Este es un texto ampliamente conocido, pero vale la pena notar algo: no dice que el hombre está destituido del cielo. Romanos 1 muestra con claridad lo que ha ocurrido: el pecado consiste, en su raíz, en usurpar a Dios su gloria, prefiriendo otra cosa en su lugar. La eternidad del infierno, y la justicia de esa eternidad, son un claro testimonio de la infinitud del pecado de no glorificar a Dios. Dios existe para ser adorado, y el hombre, en su caída, adora la obra de sus propias manos. Estas dos realidades dan forma a la necesidad crítica de las misiones: en otras palabras, las misiones existen primariamente para volver al hombre a glorificar a Dios. Cuando Isaías vio la gloria de Dios, se transformó en un misionero.

Como escribió John Piper, “la vindicación de la gloria de Dios es el fundamento de nuestra salvación, y la exaltación de la gloria de Dios es la meta de nuestra salvación”. El mismo autor también ha dicho que “la gloria de Dios es la meta de todas las cosas” y que “la gloria de Dios es la meta unificadora de la historia”.

Recuperando la memoria

“…para alabanza de la gloria de su gracia.” – Efesios 1:6

Predestinación, elección, adopción: todo esto fue hecho según el puro afecto de la voluntad de Dios, es decir, según su deseo eterno. ¿Y cuál es ese deseo? “Para alabanza de la gloria de su gracia.” Aquí hay dos cosas entrelazadas: la alabanza de su gloria, y la gloria de su gracia. La gracia de Dios llega a ser, siempre, el mayor despliegue de la gloria de Dios. ¿Cómo es esto posible? Todo lo que Dios muestra de sí mismo lo hace con seres que han violado su ley desde antes de nacer. Dios permitió la caída, pero despliega su gloria precisamente a través de su gracia.

Repasar estos términos y su significado ayuda a recuperar la memoria: ¿cuál es la misión de Dios, y cómo entra el hombre en esa ecuación? Esta pregunta, bien entendida, reordena las prioridades de una iglesia de manera contundente, del mismo modo en que reordenó las prioridades de Isaías. Como escribió Lloyd-Jones, no hay prueba más contundente de la profesión de fe cristiana que la actitud hacia estas cosas. La primera y más grande verdad concerniente a la salvación es que se trata, ante todo, de una revelación de la gloria de Dios.

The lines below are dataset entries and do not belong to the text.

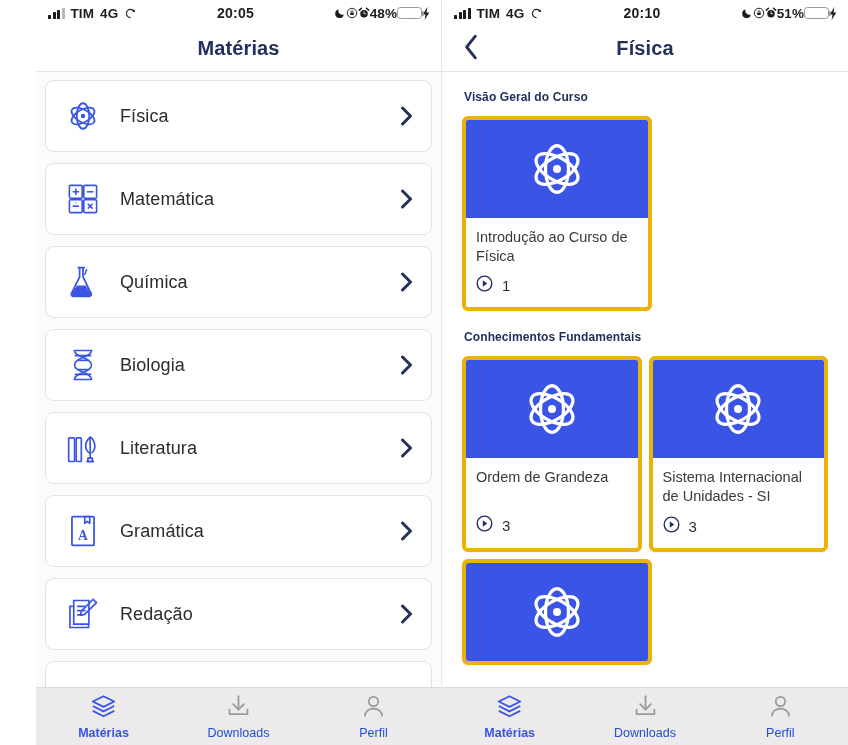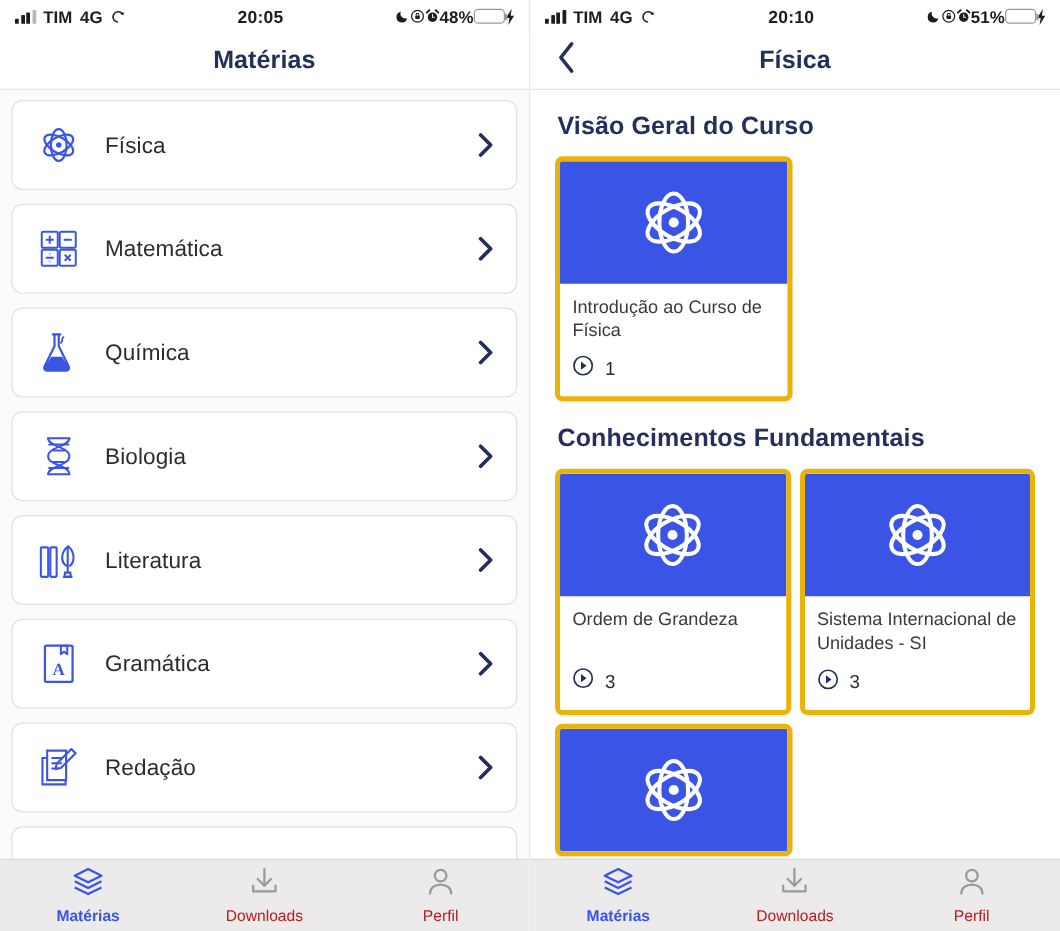--- a/index.html
+++ b/index.html
@@ -9,7 +9,7 @@
     background: #ffffff;
     overflow: hidden;
   }
-  .screens { display: flex; width: 848px; height: 745px; }
+  .screens { display: flex; width: 848px; height: 745px; padding-left: 36px; }
   .phone {
     width: 424px; height: 745px;
     position: relative;

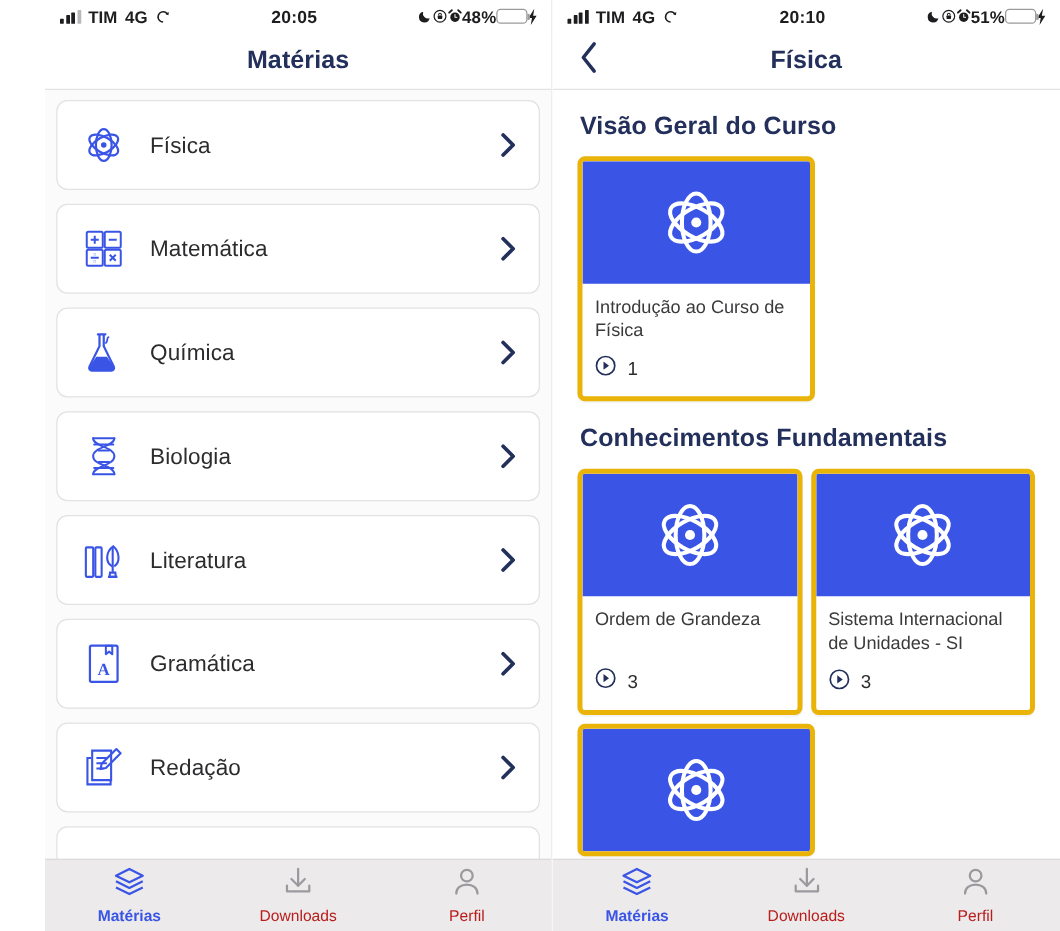--- a/index.html
+++ b/index.html
@@ -92,7 +92,7 @@
     background: #ffffff; padding: 14px 20px 0 20px; overflow: hidden;
   }
   .section-title {
-    font-size: 20px; font-weight: bold; color: #23305c;
+    font-size: 12px; font-weight: bold; color: #23305c;
     margin: 4px 0 12px 2px; letter-spacing: .1px;
   }
   .section-title.second { margin-top: 19px; }

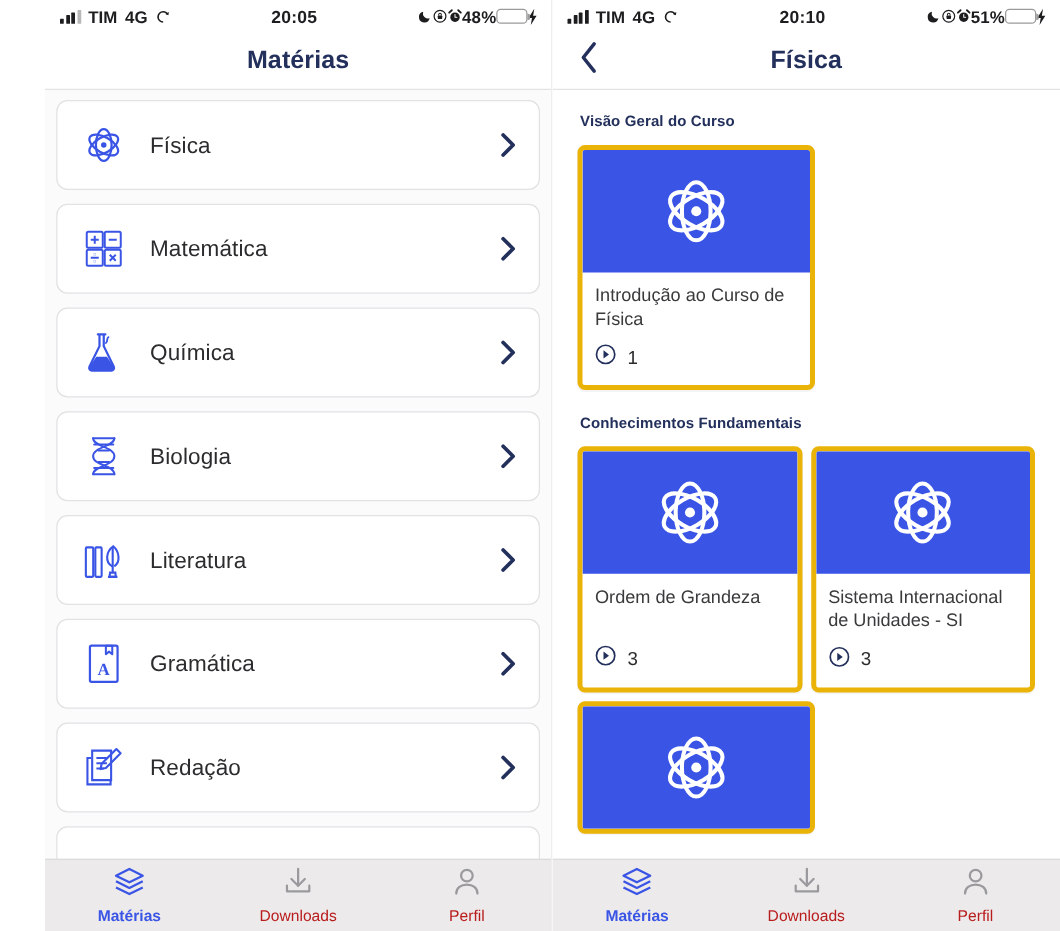--- a/index.html
+++ b/index.html
@@ -121,7 +121,7 @@
     display: flex; align-items: center;
   }
   .tab { flex: 1; display: flex; flex-direction: column; align-items: center; gap: 4px; cursor: pointer; }
-  .tab .tab-label { font-size: 12.5px; color: #b91c1c; }
+  .tab .tab-label { font-size: 12.5px; color: #1d4ed8; }
   .tab.active .tab-label { color: #3a55e6; font-weight: bold; }
 </style>
 </head>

“El evangelismo de una iglesia fiel no debería buscar simplemente sumar nuevos miembros, sino formar adoradores.”

Es posible seguir admirando el Nahuel Huapí, el Lácar o el Lanín, sin que la costumbre les robe su hermosura, no importa cuánto tiempo se viva cerca de ellos. Y si es posible no acostumbrarse, sino disfrutar de las glorias cotidianas de todo lo que Dios ha hecho, entonces se está despertando también a algo aún mayor: la gloria de Dios como fin principal de la vida, en todo lo que se hace y en todo lo que se espera.

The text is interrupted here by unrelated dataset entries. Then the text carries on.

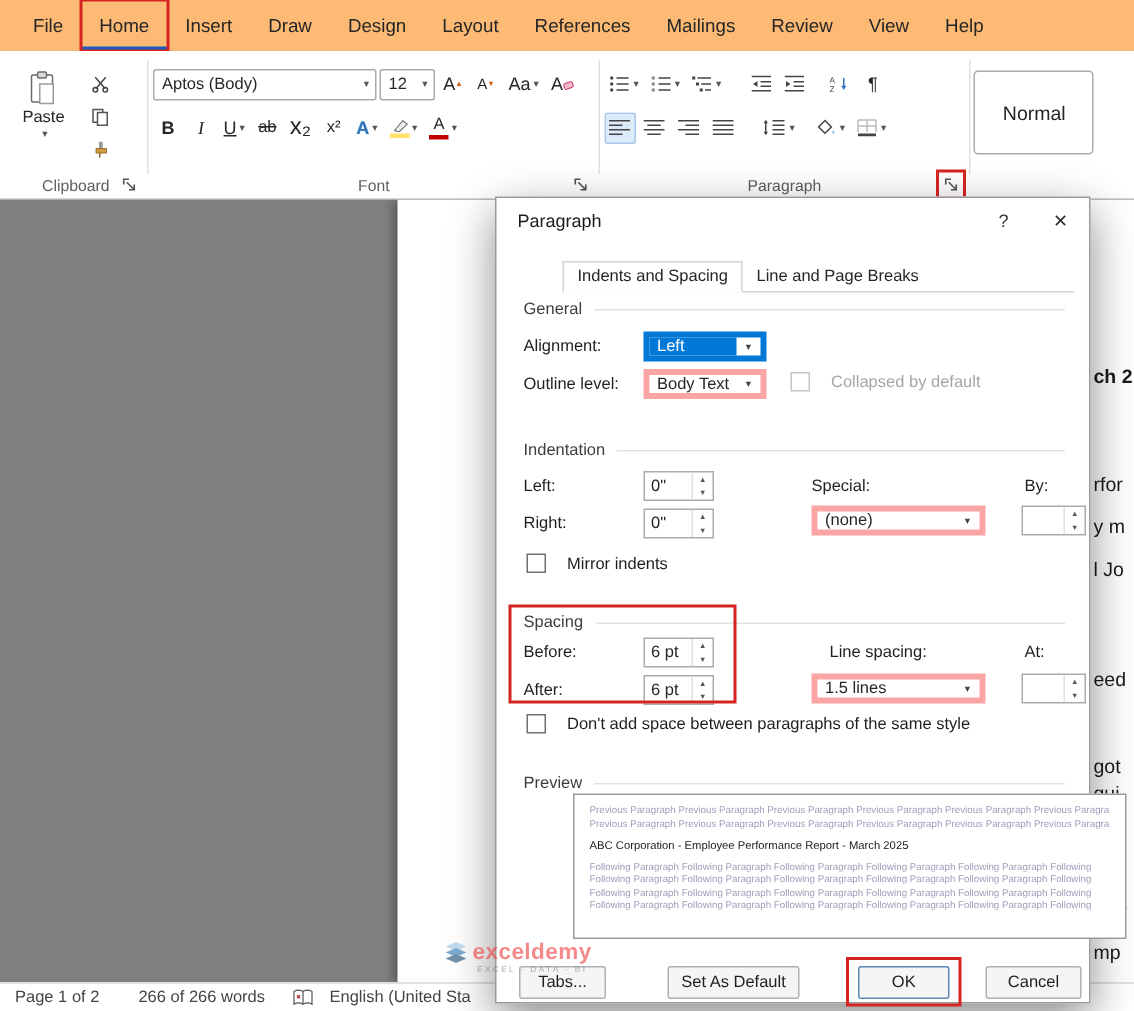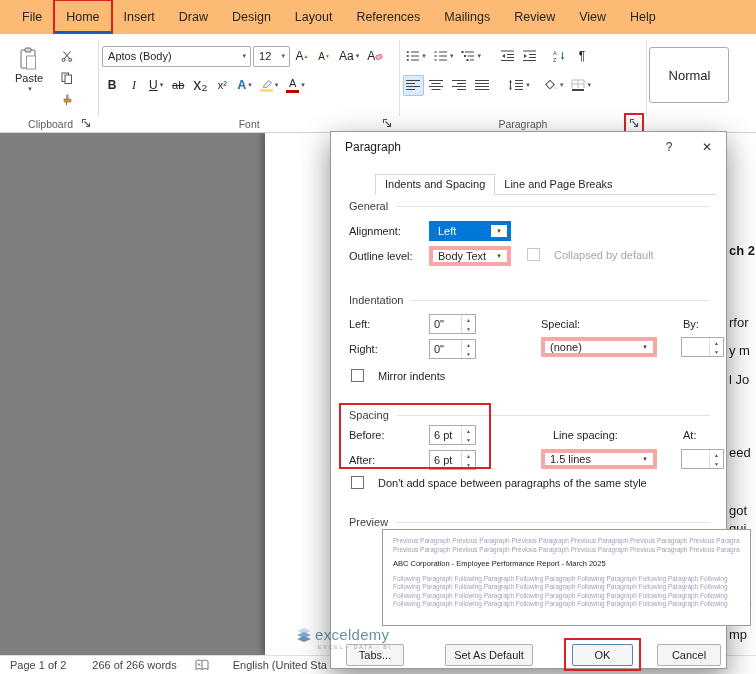--- a/index.html
+++ b/index.html
@@ -87,7 +87,7 @@
   
   .watermark{position:absolute;left:296px;top:626px;z-index:30;opacity:.62;display:flex;flex-direction:column;align-items:flex-start;pointer-events:none;}
   .wm-row{display:flex;align-items:center;gap:3px;}
-  .wm-brand{font-size:15px;font-weight:normal;color:#0c4a6e;letter-spacing:.3px;}
+  .wm-brand{font-size:15px;font-weight:bold;color:#ef4444;letter-spacing:.3px;}
   .wm-tag{font-size:5.5px;letter-spacing:1.6px;color:#6f7d8c;margin-top:1px;margin-left:22px;}
   svg{display:block;}
 </style>

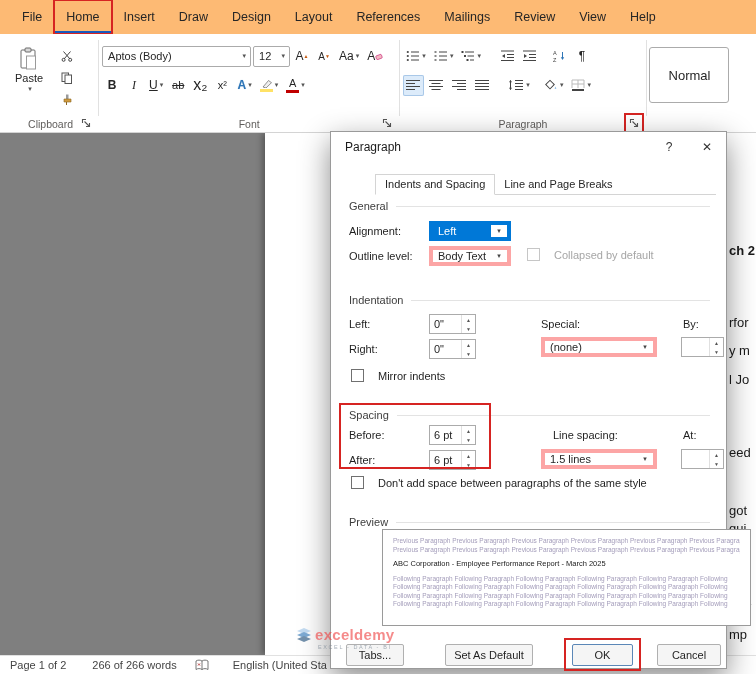--- a/index.html
+++ b/index.html
@@ -378,7 +378,7 @@
           <path d="M3 4.5l2 2M5 4.5l-2 2" stroke="#b03030" stroke-width="0.9"></path>
         </svg>
     </span>
-    <span class="st" style="margin-left:24px;">English (United Sta</span>
+    <span class="st" style="margin-left:11px;">English (United Sta</span>
   </div>
 
   <div class="dialog">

Recuperar la memoria, entonces, significa recordar para qué ha sido salva la iglesia. Significa recordar que el evangelio es el evangelio de la gloria de Cristo. El evangelismo de una iglesia fiel no debería buscar simplemente sumar nuevos miembros, sino formar adoradores. Y la vida de la iglesia local —el servicio, la edificación mutua, el cuidado de los hermanos— existe para la gloria de Dios, porque esa es la razón por la cual la iglesia fue salvada, y la razón por la cual continúa anunciando el evangelio.